Две женщины, игравшие в карты, улыбаясь, обернулись к Галипу. Обстановка комнаты напоминала старые, обшарпанные театральные декорации; воздух был спертый и сонный, как бывает в помещениях, отапливаемых печкой с плохо прочищенной трубой; убаюкивающе пахло духами, и пульсировал утомительный для слуха ритм турецкой поп-музыки. На диване в позе, которую Рюйя обычно принимала за чтением детективных романов (закинув одну ногу на спинку), лежала женщина, не похожая ни на Рюйю, ни на кинозвезду, и листала юмористический журнал. То, что это Мюжде Ар, было понятно только по соответствующей надписи у нее на блузке. Пожилой мужчина, одетый как официант, дремал перед телевизором, по которому шло ток-шоу – участники его обсуждали значение взятия турками Константинополя для мировой истории.
Молодая девушка с перманентом и в джинсах показалась Галипу похожей на американскую киноактрису, чье имя он забыл. Впрочем, непонятно было, умышленно ли достигнуто сходство. Из другой двери в комнату вошел мужчина, приблизился к Мюжде Ар и с пьяной сосредоточенностью стал читать имя на ее блузке, напоминая тех людей, что верят в пережитое ими самими только после того, как прочитают об этом в газетах.

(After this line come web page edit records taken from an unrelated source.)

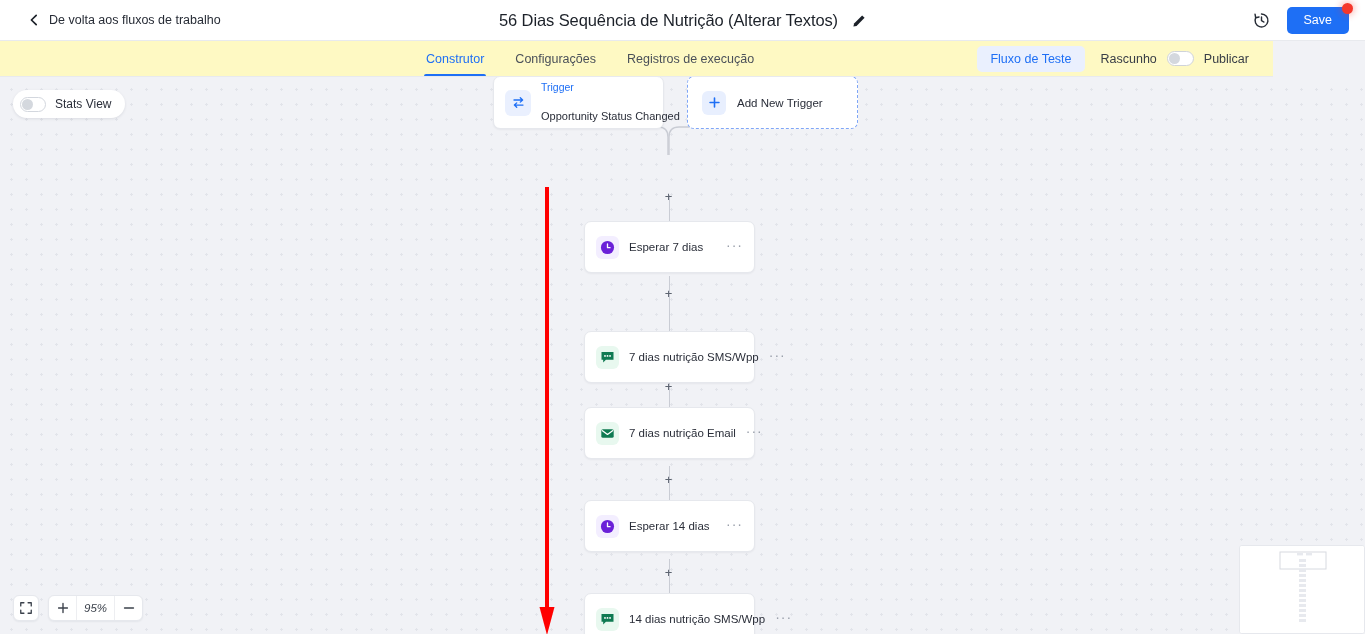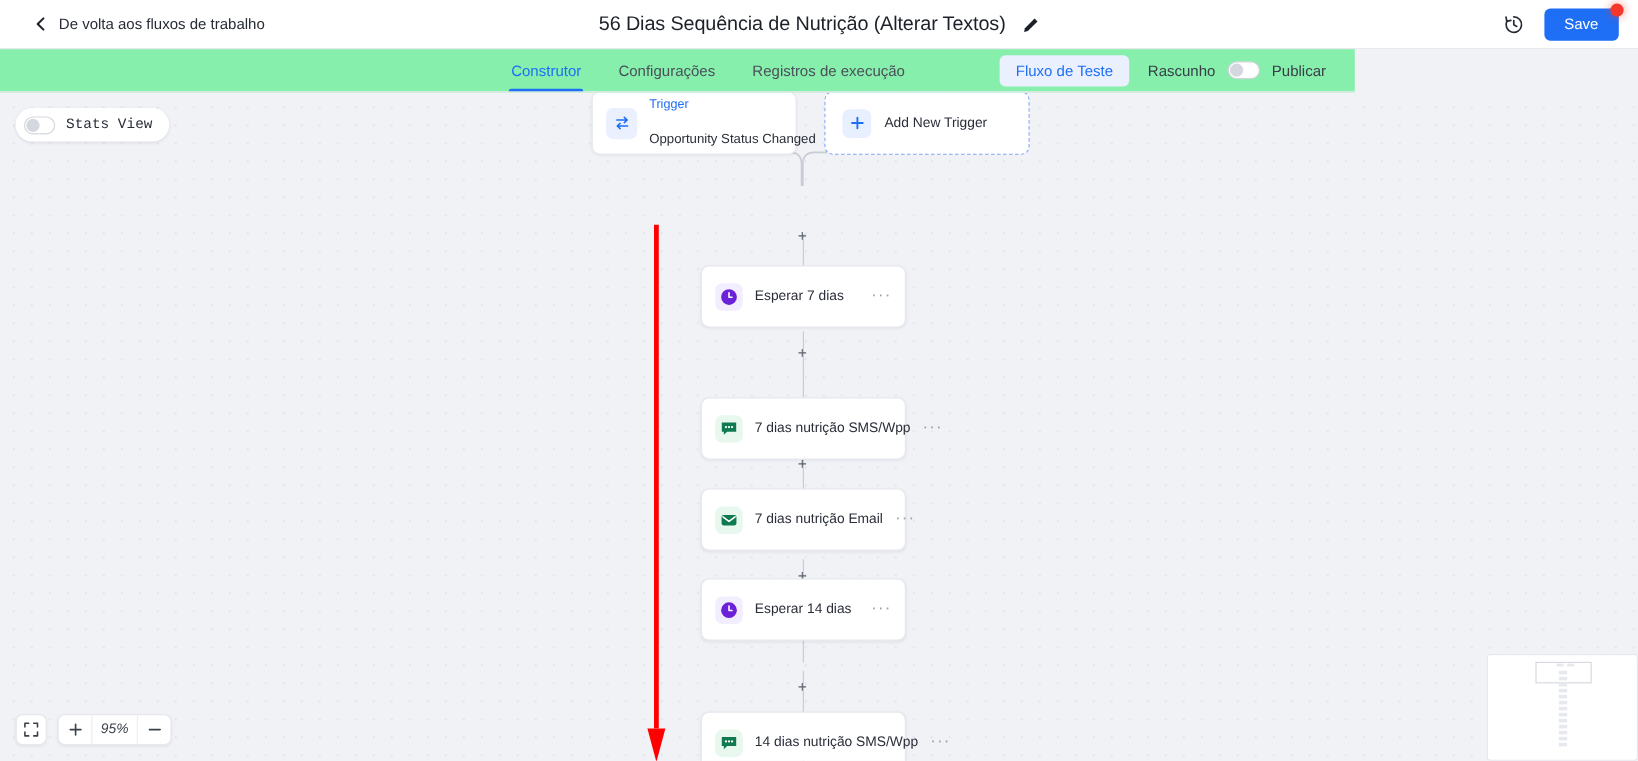"Construtor" .tabbar { background: #86efac -> #fef9c3; width: 1129px -> 1273px }
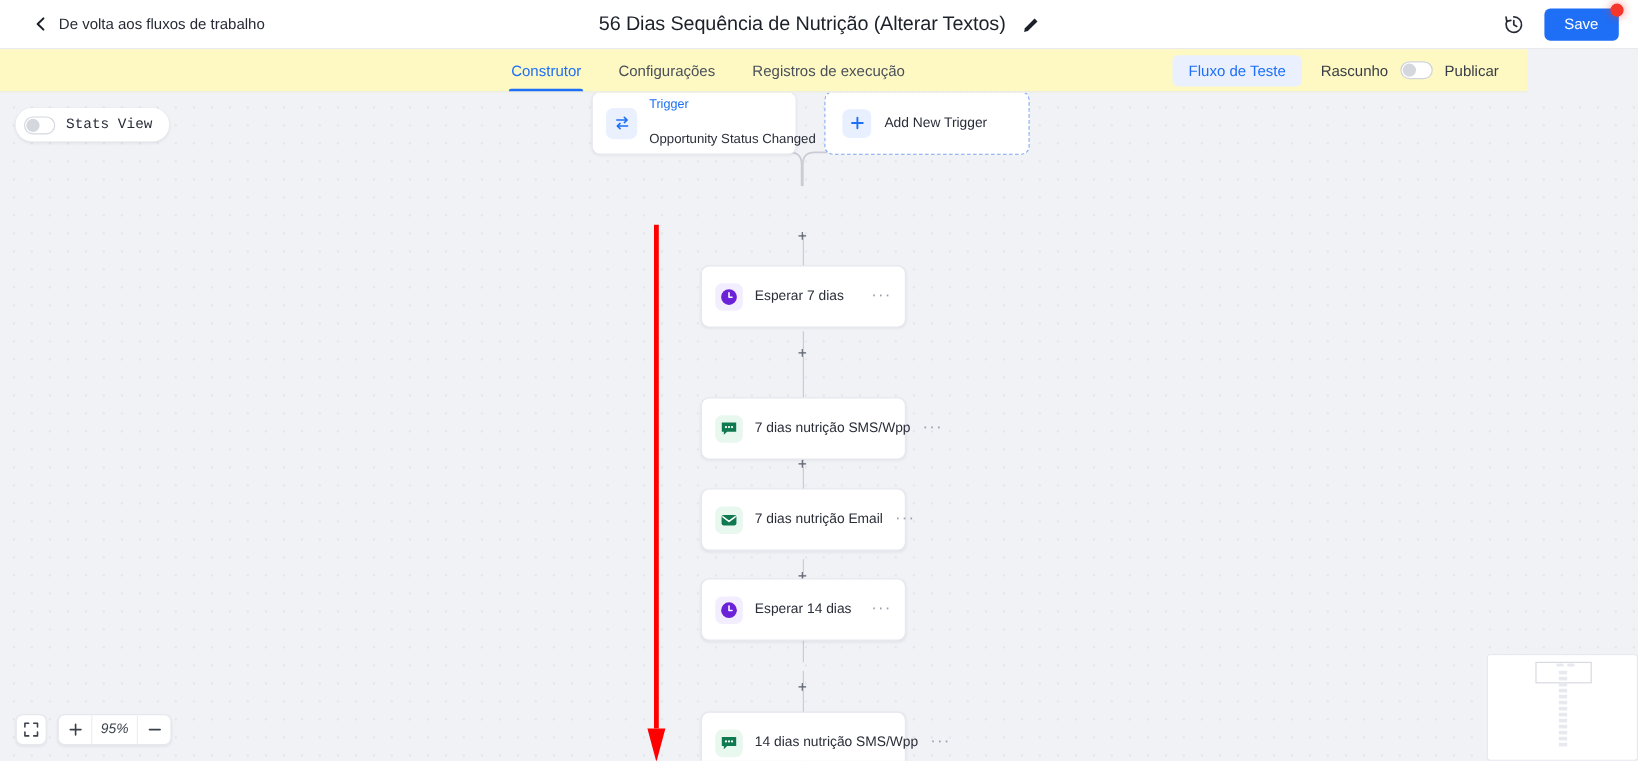"Stats View" .stats-pill { font-family: Liberation Mono, monospace -> none }
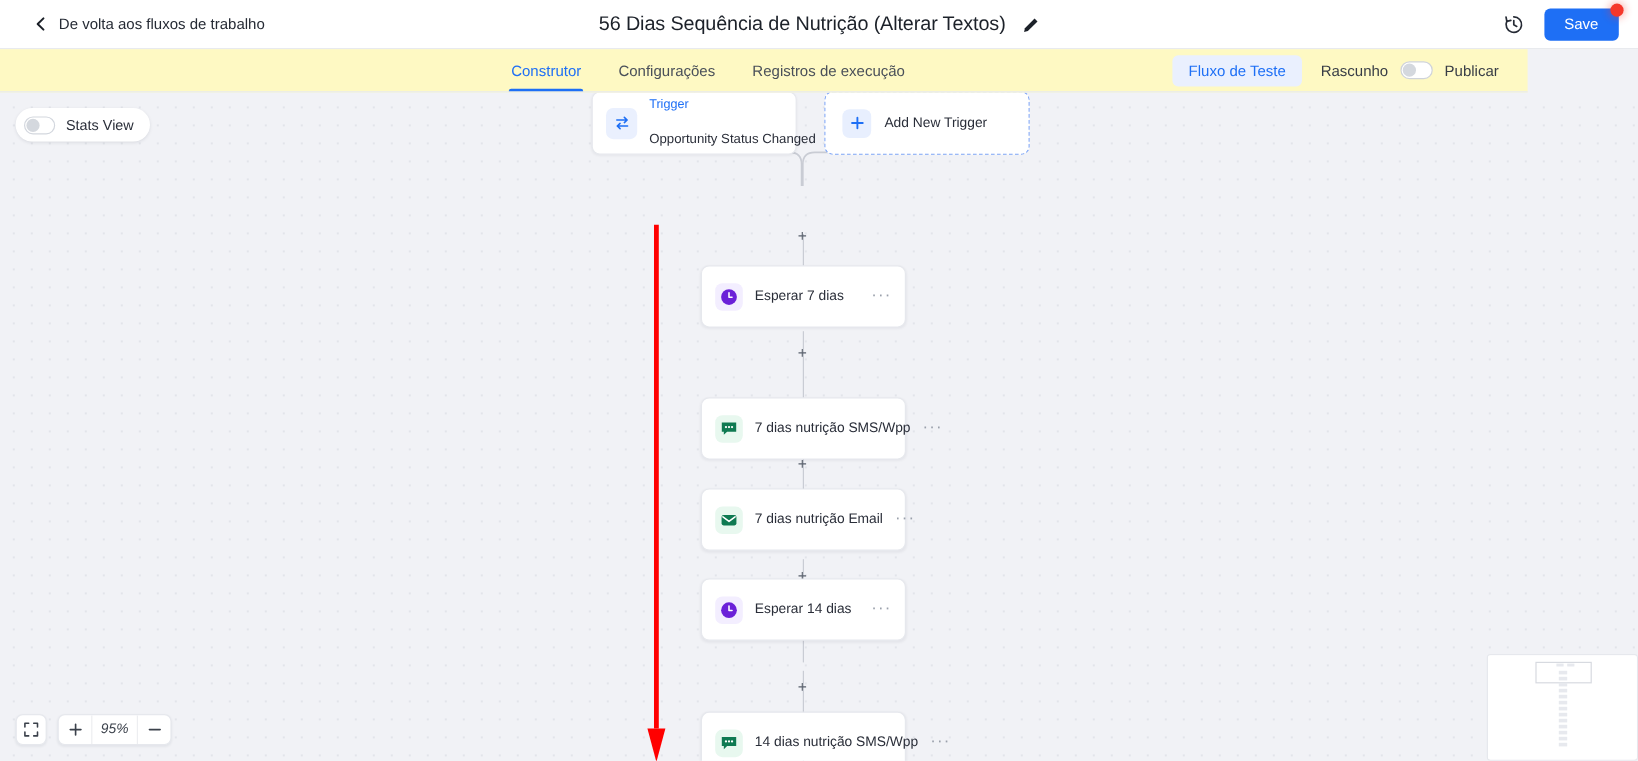"Esperar 14 dias" div.node { top: 405px -> 423px }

Женщина в леопардовом платье, по всей видимости, была Тюркян Шорай; по крайней мере, именно она встала с места и легкой походкой направилась к Галипу. Наверное, она больше других походила на оригинал, особенно прической: длинные волосы были собраны в хвост, перекинутый через правое плечо.
– Можно, я закурю? – спросила она с милой улыбкой и достала сигарету без фильтра. – Нет ли у вас спичек?
У Галипа была зажигалка. Женщина закурила, и вокруг ее головы образовалось невероятно густое облако дыма. Музыка смолкла, и в наступившем странном безмолвии, глядя на лицо, выступающее из дыма, словно окруженный нимбом лик святой, на глаза с огромными ресницами, Галип подумал, что впервые в жизни, может быть, ляжет в постель с другой женщиной, не с Рюйей. Когда они поднялись на второй этаж и оказались в хорошо обставленной комнате, его спутница потушила сигарету, сунув ее в пепельницу с логотипом «Акбанка», и тут же достала из пачки новую.